Chasing Pheidippides: The Science of Endurance
Ex Rx: Knowing the science will guide you in designing the best training regimen.
From the time the ancient Greek runner Pheidippides ran from Marathon to Athens to announce the Greeks’ victory over Persia in the Battle of Marathon, humans have had a compelling interest in endurance activities. Indeed, humans have repeatedly tried to push the limits of endurance.
From the 50 marathons in 50 days and the 300 miles of nonstop running by Dean Karnazes to the average speed of 25 miles per hour by Lance Armstrong during a 3-week Tour de France—and countless other athletes’ incredible accomplishments—humans’ feats of endurance have been nothing short of remarkable. While only a very few can hold world-record marathon titles, according to www.marathonguide.com more than 400,000 people completed a marathon in the U.S. in 2007. What allows us to do that?

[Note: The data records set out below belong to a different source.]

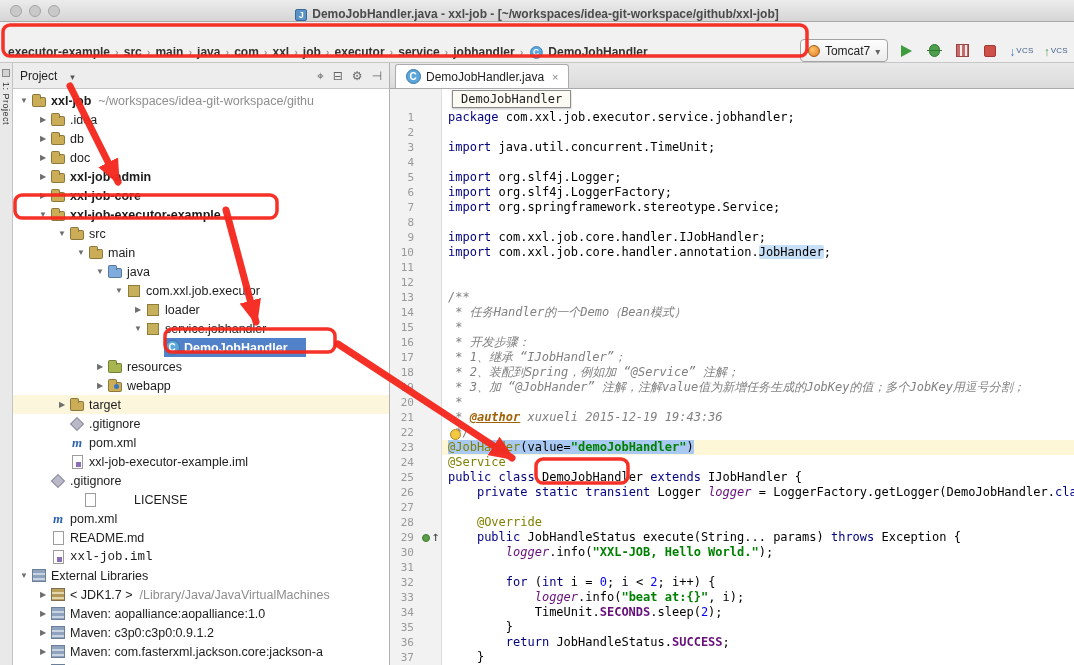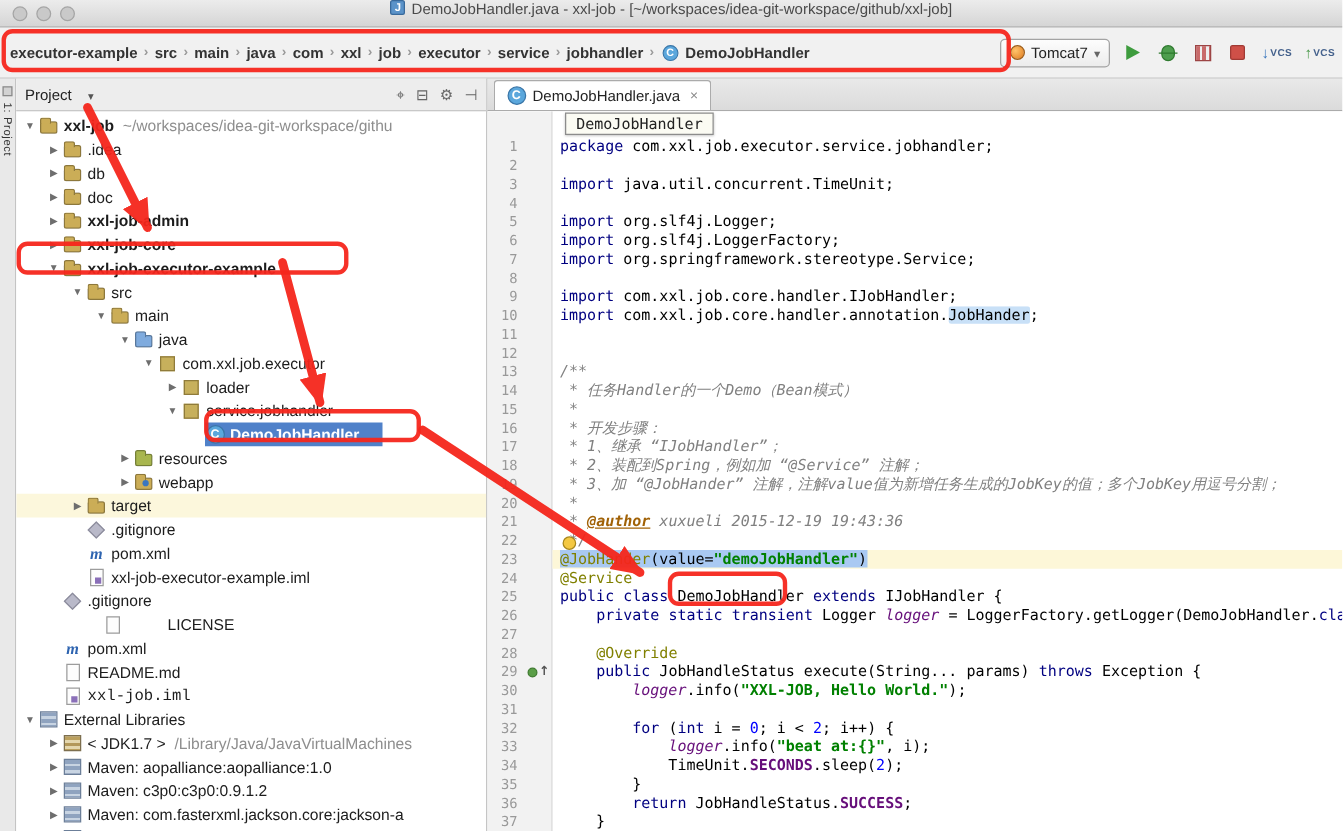--- a/index.html
+++ b/index.html
@@ -1,43 +1,43 @@
 <!DOCTYPE html>
 <html><head>
 <meta charset="utf-8">
 <style>
 *{margin:0;padding:0;box-sizing:border-box}
 html,body{width:1074px;height:665px;overflow:hidden;background:#fff;font-family:"Liberation Sans","DejaVu Sans",sans-serif}
 #app{position:relative;width:1074px;height:665px;background:#fff}
 
 
-.titlebar{height:22px;background:linear-gradient(#ececec,#d5d5d5);border-bottom:1px solid #a9a9a9;display:flex;align-items:flex-start;justify-content:center;position:relative;font-size:12px;color:#4a4a4a;font-weight:normal}
+.titlebar{height:22px;background:linear-gradient(#ececec,#d5d5d5);border-bottom:1px solid #a9a9a9;display:flex;align-items:flex-end;justify-content:center;position:relative;font-size:12px;color:#4a4a4a;font-weight:bold}
 .lights{position:absolute;left:10px;top:5px;display:flex;gap:7px}
 .light{width:12px;height:12px;border-radius:50%;background:#c9c9c9;border:1px solid #a5a5a5}
 .title-icon{width:12px;height:12px;background:#5b93c9;border:1px solid #38699b;border-radius:2px;margin-right:5px;color:#fff;font:bold 9px/11px "Liberation Sans",sans-serif;text-align:center}
 .title-icon::after{content:"J"}
 
 
-.navbar{height:41px;background:#f1f1f1;border-bottom:1px solid #c6c6c6;display:flex;align-items:center;justify-content:space-between;padding:0 6px 0 4px}
+.navbar{height:41px;background:#f1f1f1;border-bottom:1px solid #c6c6c6;display:flex;align-items:flex-end;justify-content:space-between;padding:0 6px 0 4px}
 .crumbs{display:flex;align-items:center;font-size:12px;font-weight:bold;color:#333;white-space:nowrap;overflow:hidden}
 .crumb{padding:2px 4px;display:flex;align-items:center;gap:4px;border-radius:3px}
 .crumb-sep{color:#9a9a9a;font-size:11px;padding:0 1px}
 .runbar{display:flex;align-items:center;gap:9px;flex:none}
 .combo{height:23px;display:flex;align-items:center;gap:5px;padding:0 7px;border:1px solid #a3a3a3;border-radius:4px;background:linear-gradient(#fdfdfd,#ececec);font-size:12px;color:#222}
 .combo .caret::after{content:"▾";color:#666;font-size:10px}
 .tomcat-icon{width:12px;height:12px;border-radius:50%;background:radial-gradient(circle at 35% 35%,#ffc46b,#e07b1f);border:1px solid #9c5c18}
 .rtb{display:flex;align-items:center;justify-content:center;min-width:18px;height:20px}
 .ic-play{width:0;height:0;border-left:11px solid #3e9c3e;border-top:6px solid transparent;border-bottom:6px solid transparent}
 .ic-bug{width:11px;height:13px;border-radius:6px;background:#4e9e4e;border:1px solid #2f7a2f;position:relative}
 .ic-bug::before{content:"";position:absolute;left:-3px;right:-3px;top:5px;border-top:1px solid #2f7a2f}
 .ic-coverage{width:13px;height:13px;background:repeating-linear-gradient(90deg,#c96a6a 0 3px,#eee 3px 5px);border:1px solid #9c4444}
 .ic-stop{width:12px;height:12px;background:#cf5048;border:1px solid #a03a34;border-radius:2px}
 .ic-vcs-down::after{content:"↓";color:#3b77bd;font-weight:bold;font-size:12px}
 .ic-vcs-up::after{content:"↑";color:#4c9a4c;font-weight:bold;font-size:12px}
-.rtb-label{font-size:8px;font-weight:bold;color:#44618c;margin-left:1px;letter-spacing:.3px}
+.rtb-label{font-size:8px;font-weight:normal;color:#44618c;margin-left:1px;letter-spacing:.3px}
 
 
 .main{display:flex;height:607px}
 .stripe{width:13px;background:#e9e9e9;border-right:1px solid #c4c4c4;display:flex;flex-direction:column;align-items:center;padding-top:6px;gap:5px;flex:none}
 .stripe-icon{width:8px;height:8px;border:1px solid #8a8a8a;background:#d2d2d2}
 .stripe-label{writing-mode:vertical-lr;font-size:9px;color:#333;letter-spacing:.5px;white-space:nowrap}
 
 
 .project-panel{width:377px;background:#fff;border-right:1px solid #b2b2b2;display:flex;flex-direction:column;flex:none}
 .panel-header{height:26px;background:#ededed;border-bottom:1px solid #c8c8c8;display:flex;align-items:center;padding:0 7px;font-size:12px;color:#222;gap:13px}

The main cardiovascular factors that influence endurance are cardiac output and blood flow to the muscles. Cardiac output is the volume of blood pumped per minute by the heart’s left ventricle; it is the product of stroke volume and heart rate. Stroke volume is the amount of blood the heart pumps with each contraction of its left ventricle; it is determined by the return of blood back to the heart through the venous circulation (venous return), the heart’s ability to contract quickly and forcefully (contractility), the amount of pressure in the left ventricle (preload) and aorta (afterload), and the size of the left ventricle. The larger the left ventricle, the more blood it can hold; the more blood it can hold, the more blood it can pump. One of the hallmark adaptations to cardiovascular endurance training is an increase in the size of the left ventricle. A large heart is so characteristic of genetically gifted and highly trained endurance athletes that the scientific and medical communities consider it a physiological condition called “athlete’s heart” (Naylor et al. 2008).

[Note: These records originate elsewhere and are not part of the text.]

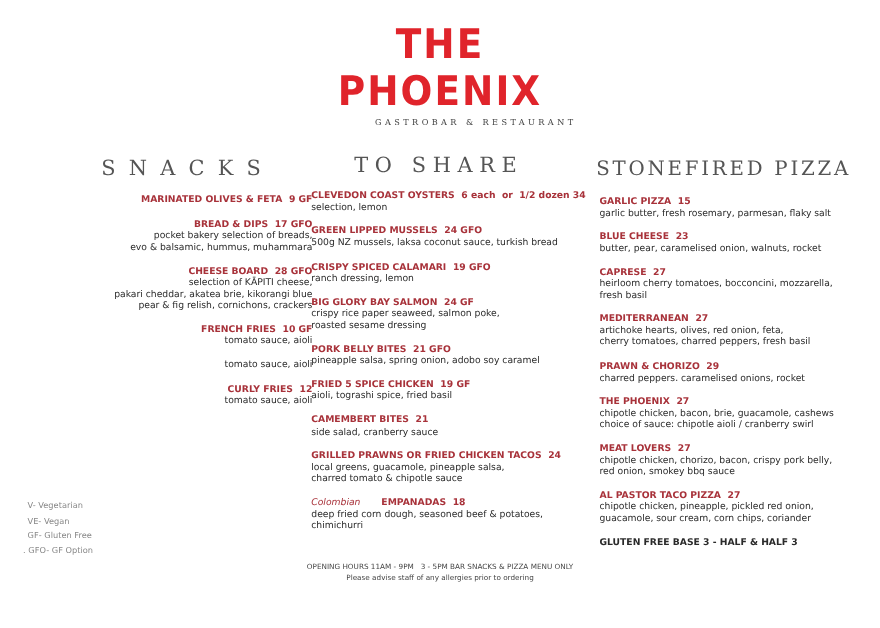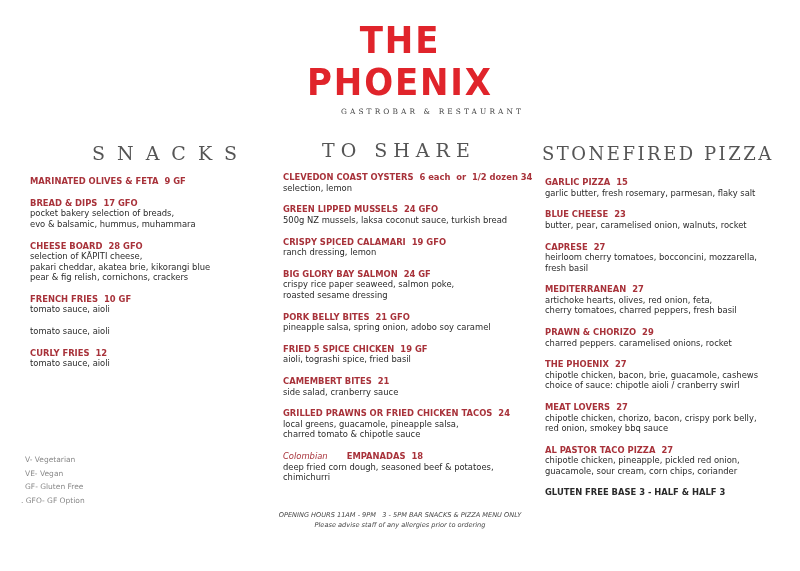--- a/index.html
+++ b/index.html
@@ -23,21 +23,21 @@
       font-family: "DejaVu Serif", serif;
       color: #555;
       font-weight: normal;
       white-space: nowrap;
     }
     .t-snacks { left: 58px; top: 142px; font-size: 19px; letter-spacing: 12px; margin-left: 34px; }
     .t-share  { left: 322px; top: 139px; font-size: 19px; letter-spacing: 6px; }
     .t-pizza  { left: 542px; top: 143px; font-size: 18px; letter-spacing: 2.5px; }
 
     .col { position: absolute; }
-    .col-snacks { left: 30px; top: 176px; width: 240px; }
+    .col-snacks { left: 44px; top: 176px; width: 240px; text-align: right; }
     .col-share  { left: 283px; top: 172px; width: 260px; }
     .col-pizza  { left: 545px; top: 177px; width: 250px; }
 
     .item { margin-bottom: 11.4px; }
     .item-name {
       font-family: "DejaVu Sans", sans-serif;
       font-weight: bold;
       color: #a8323a;
       font-size: 8.4px;
       line-height: 10.5px;
@@ -73,21 +73,20 @@
       margin-top: 2px;
       font-weight: bold;
     }
 
     .footer { position: absolute; left: 0; top: 510px; width: 800px; text-align: center; }
     .footer-line {
       font-family: "DejaVu Sans", sans-serif;
       font-size: 6.6px;
       line-height: 10px;
       color: #444;
-      font-style: italic;
     }
   </style>
 </head>
 <body>
 
 <div class="logo">
   <div class="logo-line1">THE</div>
   <div class="logo-line2">PHOENIX</div>
 </div>
 <div style="position:absolute; left:341px; top:107px; font-family:'DejaVu Serif', serif; font-size:7.4px; letter-spacing:3.1px; color:#444; white-space:nowrap;">GASTROBAR &amp; RESTAURANT</div>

Once the blood leaves the heart, its flow to the muscles depends on a number of things:
- the redistribution of blood away from other, less important tissues to the active muscles
- the amount of resistance in the blood vessels
- adequate dilation of blood vessels, which depends on the interplay between the sympathetic and parasympathetic nervous systems and their associated hormones
- oxygen transport capacity of the blood, which is determined by red blood cell volume and the amount of hemoglobin
- the amount of myoglobin, which transports oxygen in the muscles
- the density and volume of capillaries that perfuse the muscle fibers, determining the time available for diffusion into the muscle mitochondria as blood transits the capillary network.
Men have a greater stroke volume and cardiac output than women, meaning men send more blood and oxygen to the muscles, have more hemoglobin in their blood to transport oxygen and as a result have greater cardiovascular endurance.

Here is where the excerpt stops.